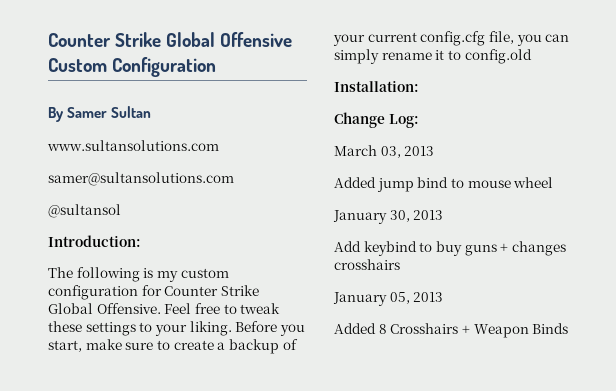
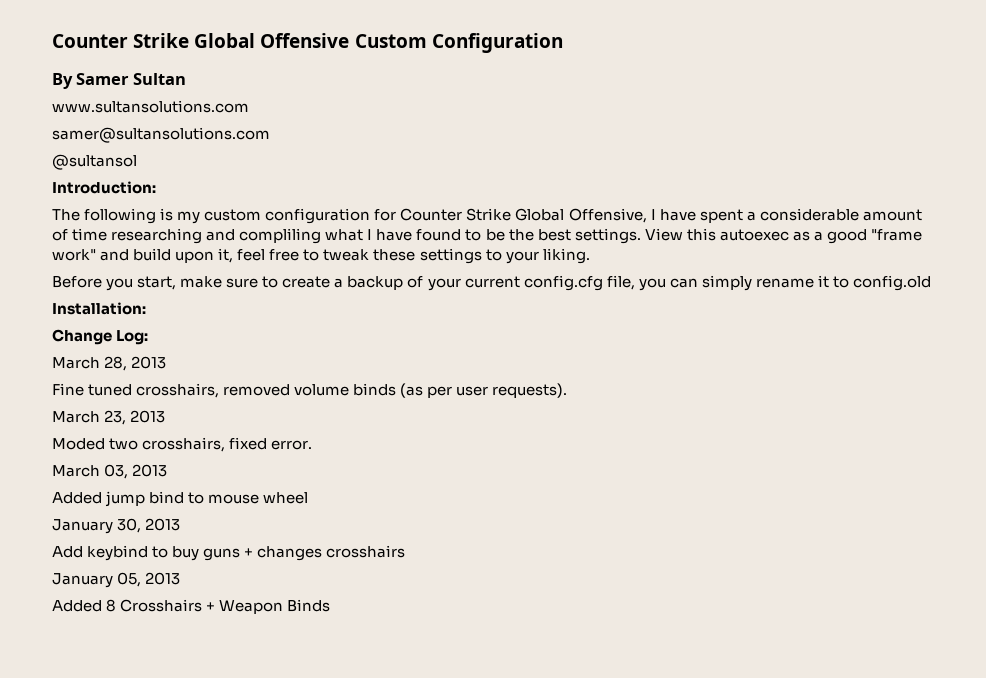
[96,303,192,314] Offensive. Feel -> [568,208,922,223] [52,228,922,244] [52,248,266,263] Offensive, I have spent a considerable amount of time researching and compliling what I have found to be the best settings. View this autoexec as a good "frame work" and build upon it, feel
(232, 328) none -> (590, 256) //
(419, 121) none -> [52,356,167,371] [52,383,568,398] [52,410,166,425] [52,437,313,452] // March 28, 2013 // Fine tuned crosshairs, removed volume binds (as per user requests). // March 23, 2013 // Moded two crosshairs, fixed error.

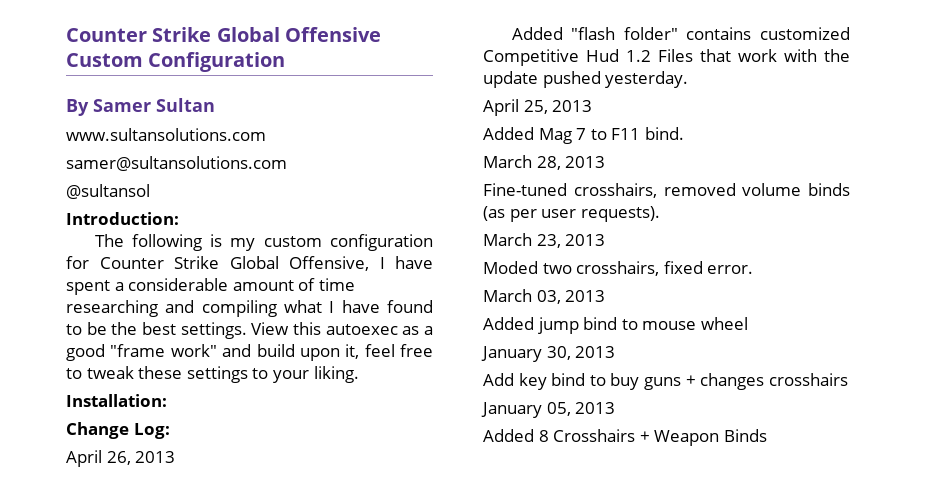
[239,228,322,244] compliling -> [201,300,277,317] compiling
[52,275,931,291] [52,302,146,315] [52,329,149,345] Before you start, make sure to create a backup of your current config.cfg file, you can simply rename it to config.old // Installation: // Change Log: -> [66,394,167,407] [66,422,170,439] [66,450,176,467] [511,27,850,40] [483,49,850,66] [483,71,689,88] [483,99,593,116] [483,127,684,144] Installation: // Change Log: // April 26, 2013 // Added "flash folder" contains customized Competitive Hud 1.2 Files that work with the update pushed yesterday. // April 25, 2013 // Added Mag 7 to F11 bind.
[52,383,133,396] Fine tuned -> [483,183,567,196] Fine-tuned
[87,545,149,561] keybind -> [518,373,586,390] key bind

**ACTIVITY:** Scan the entries above for the string "work", and copy every line where it turns up.

**THE COMPLETED TASK:**
[96,303,192,314] Offensive. Feel -> [568,208,922,223] [52,228,922,244] [52,248,266,263] Offensive, I have spent a considerable amount of time researching and compliling what I have found to be the best settings. View this autoexec as a good "frame work" and build upon it, feel
[52,275,931,291] [52,302,146,315] [52,329,149,345] Before you start, make sure to create a backup of your current config.cfg file, you can simply rename it to config.old // Installation: // Change Log: -> [66,394,167,407] [66,422,170,439] [66,450,176,467] [511,27,850,40] [483,49,850,66] [483,71,689,88] [483,99,593,116] [483,127,684,144] Installation: // Change Log: // April 26, 2013 // Added "flash folder" contains customized Competitive Hud 1.2 Files that work with the update pushed yesterday. // April 25, 2013 // Added Mag 7 to F11 bind.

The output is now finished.